REQUIRED WORK: From the records that follow, return exactly the lines beginning at the one that contains "row Club Levies: none" and ending at the one that contains "row Rawhiti Marketing", pictures left out.

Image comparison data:

________________

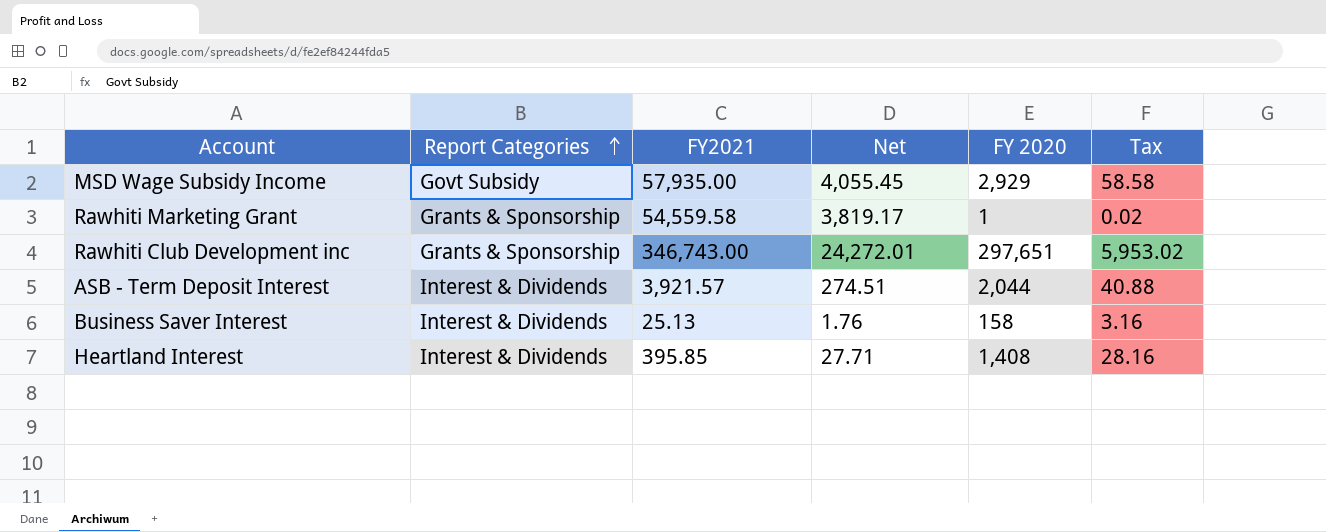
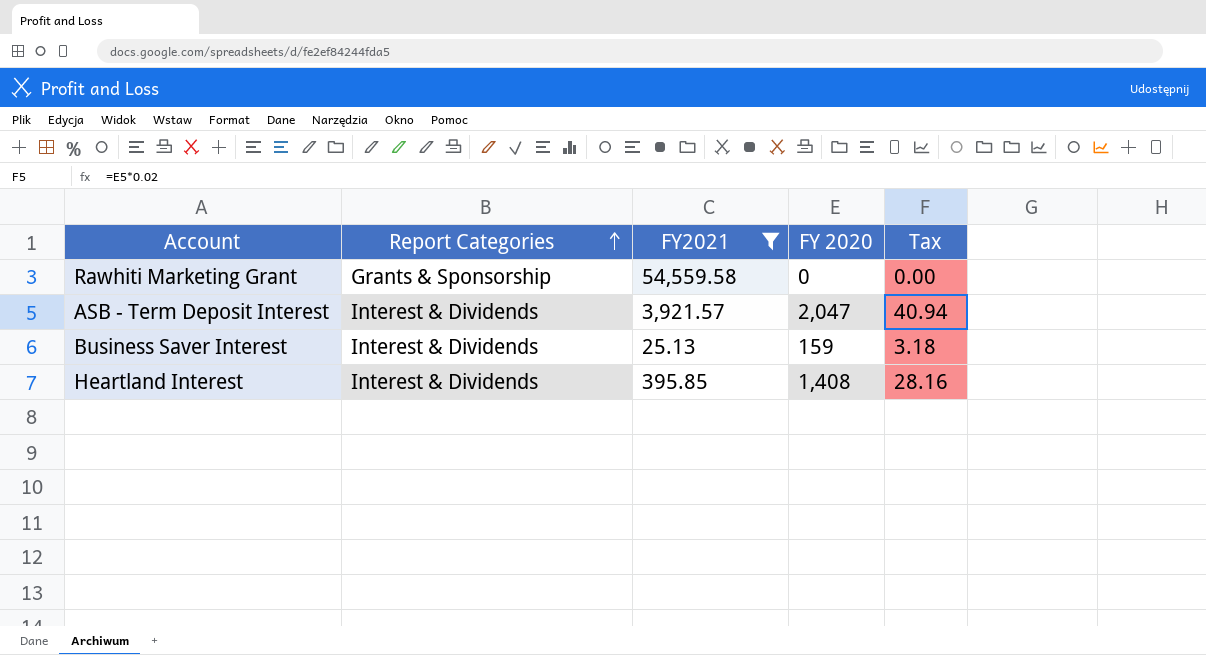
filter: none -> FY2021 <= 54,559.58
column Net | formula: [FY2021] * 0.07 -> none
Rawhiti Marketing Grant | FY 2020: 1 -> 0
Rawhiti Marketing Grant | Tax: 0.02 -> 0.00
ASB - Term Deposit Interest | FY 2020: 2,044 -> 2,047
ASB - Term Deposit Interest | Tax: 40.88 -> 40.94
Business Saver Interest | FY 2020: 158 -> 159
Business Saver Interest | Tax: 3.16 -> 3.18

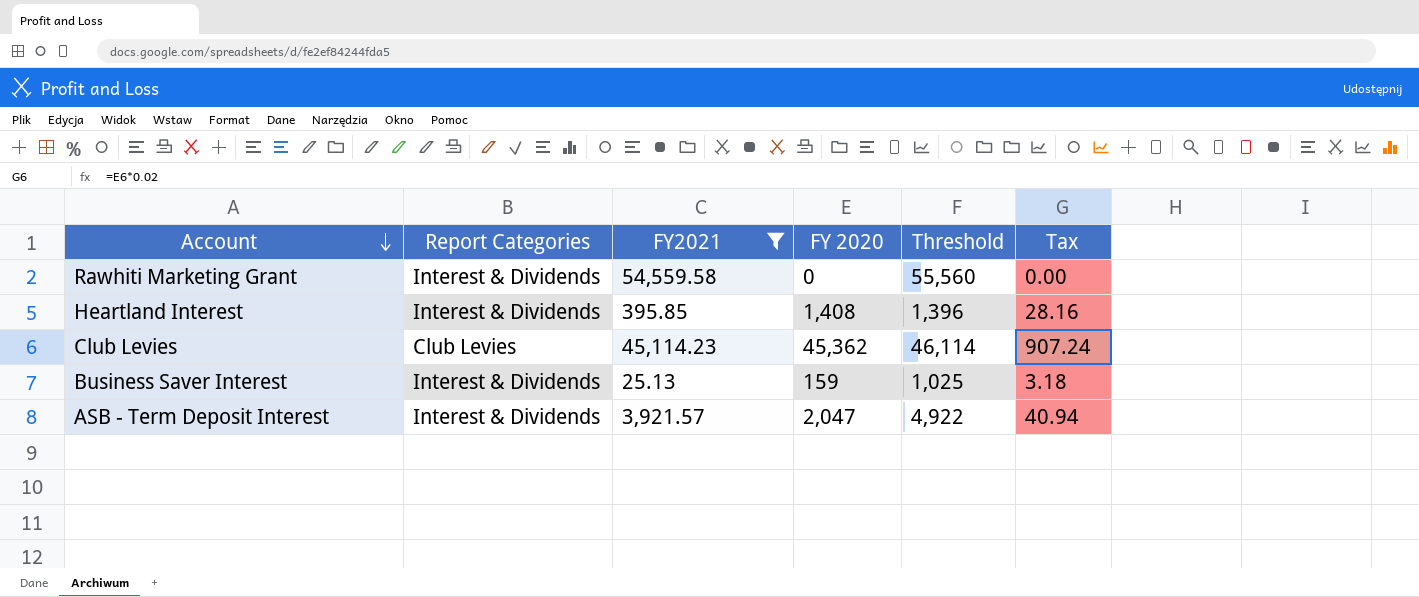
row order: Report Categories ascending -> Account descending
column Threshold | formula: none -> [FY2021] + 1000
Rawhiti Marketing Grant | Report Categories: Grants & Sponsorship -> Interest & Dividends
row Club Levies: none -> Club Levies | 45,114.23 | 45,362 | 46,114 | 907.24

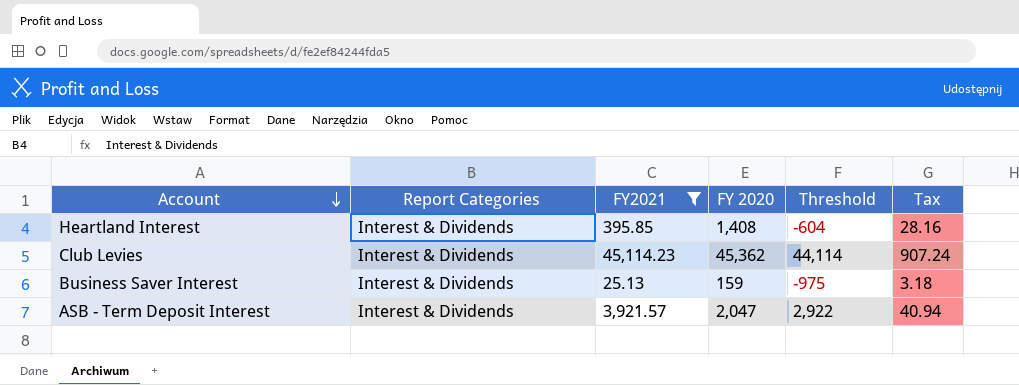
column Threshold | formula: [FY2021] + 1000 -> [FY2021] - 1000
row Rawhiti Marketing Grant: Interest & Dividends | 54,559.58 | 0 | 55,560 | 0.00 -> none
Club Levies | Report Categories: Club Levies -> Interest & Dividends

________________

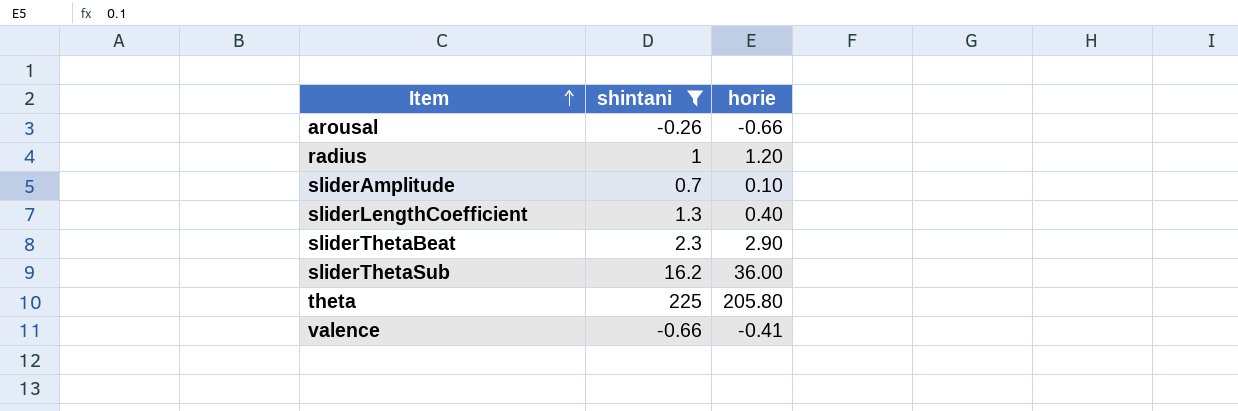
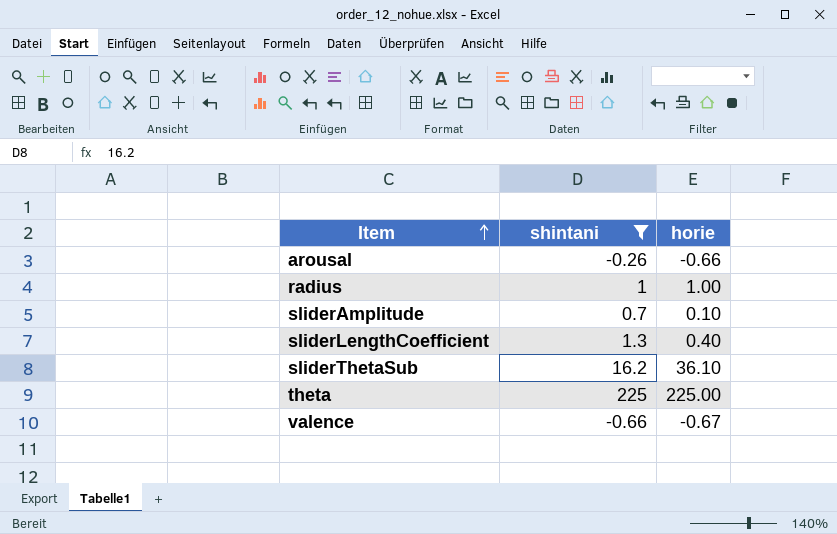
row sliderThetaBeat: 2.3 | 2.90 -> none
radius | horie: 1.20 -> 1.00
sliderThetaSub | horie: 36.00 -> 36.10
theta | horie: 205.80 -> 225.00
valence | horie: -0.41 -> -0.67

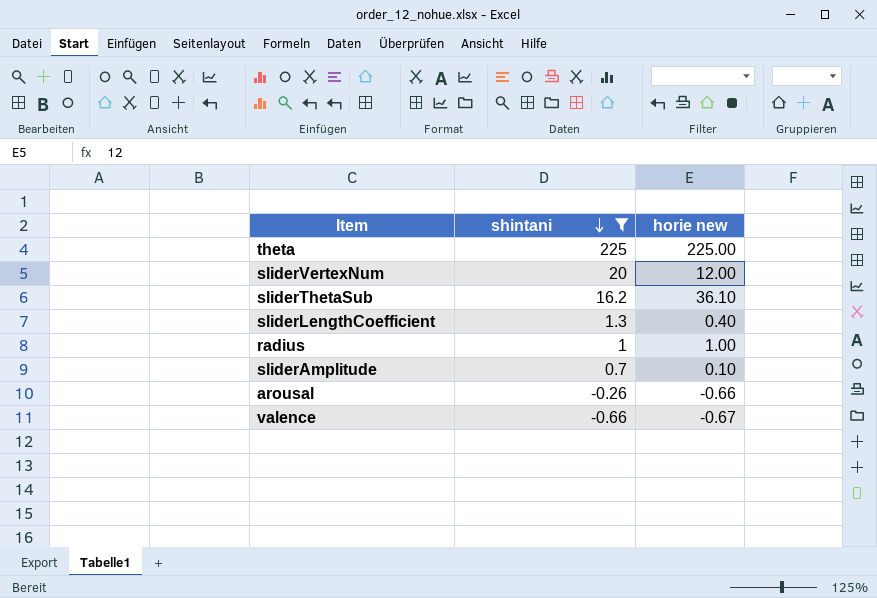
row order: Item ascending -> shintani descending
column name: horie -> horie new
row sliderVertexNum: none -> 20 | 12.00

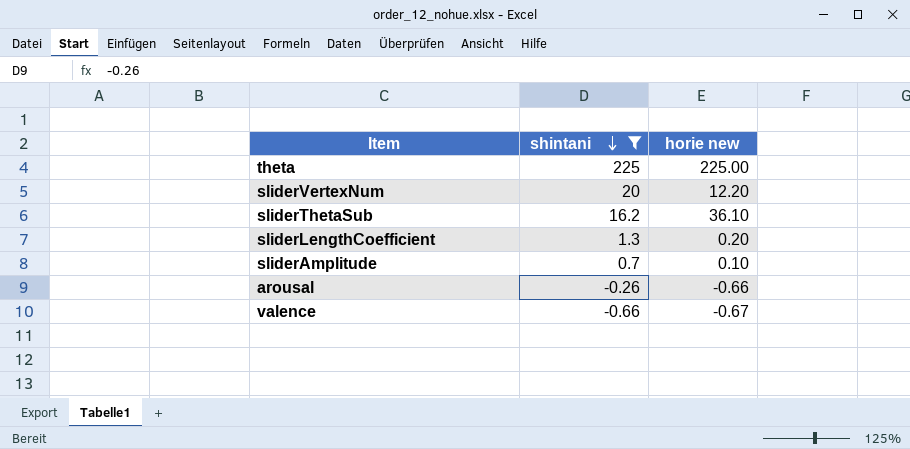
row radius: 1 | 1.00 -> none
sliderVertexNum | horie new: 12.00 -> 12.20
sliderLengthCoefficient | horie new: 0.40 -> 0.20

________________

PROBLEM SOLUTION:
row Club Levies: none -> Club Levies | 45,114.23 | 45,362 | 46,114 | 907.24

column Threshold | formula: [FY2021] + 1000 -> [FY2021] - 1000
row Rawhiti Marketing Grant: Interest & Dividends | 54,559.58 | 0 | 55,560 | 0.00 -> none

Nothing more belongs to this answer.